Cal Ripken's 2632 consecutive games were played over a period of 17 years, which means that streak was far less dependent on luck. In fact, I'd say this is among the most legitimate records in baseball. Outside of Barry Bonds' 73-HR season he never hit 50. Roger Maris, outside of his 61-HR season never hit 40. Jack Chesbro, outside of his 41-win season never won 30. These are isolated accomplishments that were not repeatable. They were flukes. Luck. Cal Ripken played every single game for 17 years, and it should be a very long time until anyone comes even close to threatening that record.
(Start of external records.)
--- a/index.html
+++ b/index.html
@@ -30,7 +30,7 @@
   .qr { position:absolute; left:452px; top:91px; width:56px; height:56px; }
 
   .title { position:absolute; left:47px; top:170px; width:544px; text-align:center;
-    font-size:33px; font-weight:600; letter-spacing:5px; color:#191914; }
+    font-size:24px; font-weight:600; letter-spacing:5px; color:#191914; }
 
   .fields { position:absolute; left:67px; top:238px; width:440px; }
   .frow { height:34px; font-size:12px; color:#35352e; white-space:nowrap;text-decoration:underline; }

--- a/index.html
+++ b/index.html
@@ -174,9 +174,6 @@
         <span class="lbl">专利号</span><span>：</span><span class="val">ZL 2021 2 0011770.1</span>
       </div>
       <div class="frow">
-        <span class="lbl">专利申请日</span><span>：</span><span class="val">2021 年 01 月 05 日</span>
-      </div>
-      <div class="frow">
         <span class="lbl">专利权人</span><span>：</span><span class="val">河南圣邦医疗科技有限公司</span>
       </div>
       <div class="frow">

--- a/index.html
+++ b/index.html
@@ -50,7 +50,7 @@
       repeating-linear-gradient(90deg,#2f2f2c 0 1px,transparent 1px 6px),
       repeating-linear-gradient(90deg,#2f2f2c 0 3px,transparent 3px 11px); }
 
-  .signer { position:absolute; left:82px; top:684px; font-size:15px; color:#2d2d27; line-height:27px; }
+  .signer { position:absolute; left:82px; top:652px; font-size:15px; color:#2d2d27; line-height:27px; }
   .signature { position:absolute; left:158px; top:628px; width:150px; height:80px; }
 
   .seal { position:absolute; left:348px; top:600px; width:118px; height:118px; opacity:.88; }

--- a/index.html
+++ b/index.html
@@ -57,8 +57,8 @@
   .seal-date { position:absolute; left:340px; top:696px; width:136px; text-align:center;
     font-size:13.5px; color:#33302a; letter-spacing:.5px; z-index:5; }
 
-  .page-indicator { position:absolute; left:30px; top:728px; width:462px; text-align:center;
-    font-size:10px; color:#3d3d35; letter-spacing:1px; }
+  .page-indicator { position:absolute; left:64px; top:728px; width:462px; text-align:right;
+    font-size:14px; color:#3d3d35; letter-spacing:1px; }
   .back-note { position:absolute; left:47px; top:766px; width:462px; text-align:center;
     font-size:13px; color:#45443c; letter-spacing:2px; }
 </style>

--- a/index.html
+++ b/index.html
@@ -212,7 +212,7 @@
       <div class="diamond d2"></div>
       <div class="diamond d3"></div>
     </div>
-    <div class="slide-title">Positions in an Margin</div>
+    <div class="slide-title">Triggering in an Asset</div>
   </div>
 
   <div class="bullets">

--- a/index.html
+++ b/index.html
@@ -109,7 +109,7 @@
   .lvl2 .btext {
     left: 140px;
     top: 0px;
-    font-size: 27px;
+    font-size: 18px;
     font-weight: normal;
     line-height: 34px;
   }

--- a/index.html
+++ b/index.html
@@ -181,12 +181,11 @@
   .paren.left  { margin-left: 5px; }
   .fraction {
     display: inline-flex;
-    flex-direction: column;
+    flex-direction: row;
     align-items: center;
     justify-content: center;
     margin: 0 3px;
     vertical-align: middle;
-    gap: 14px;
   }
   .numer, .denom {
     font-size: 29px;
Let's move on to single-season records now. As you can probably tell I have more respect for records which are achieved over a longer period of time, but a season isn't that long. As I said, Bonds and Maris were lucky to hit as many home runs as they did. But in this category we also have Rickey Henderson's 130 stolen bases in 1982. Now this is the record for the modern era and it does not appear to be lucky. Henderson led the league in stolen bases 9 out of 10 years in the 80s and stole over 100 three times. He appears to have had a real ability to steal an outrageous number of bases. Today managers seem to believe less and less in the stolen base. There are a lot of statistical studies that show that unless your success rate is extremely high, the chance of getting into scoring position isn't worth the risk of an out. In fact, with Henderson's 76% success rate in 1982 it's likely he cost the A's as many runs as he manufactured with his stolen bases. It appears this reasoning is beginning to sink in with managers, and stealing bases is becoming sort of a lost art. So it should be a very long time until this record is broken. The last time anyone stole even 80 bases was 1988 when Henderson stole 93 and Vince Coleman stole 81. In the 20 years before that Lou Brock stole 118, Coleman stole over 100 3 times, Ron LeFlore stole 97, Omar Moreno stole 96, and Tim Raines and Willie Wilson also broke 80. This shows what a great base-stealer Henderson was *and* how much the game has changed just in the past 20 years.
Anyway, there are some other single season records to discuss, of course we have the career records too, and I also want to talk about the likelihood of a 50-50 Club, but I'm out of time for this week, so I'll pick up from here in Part 2.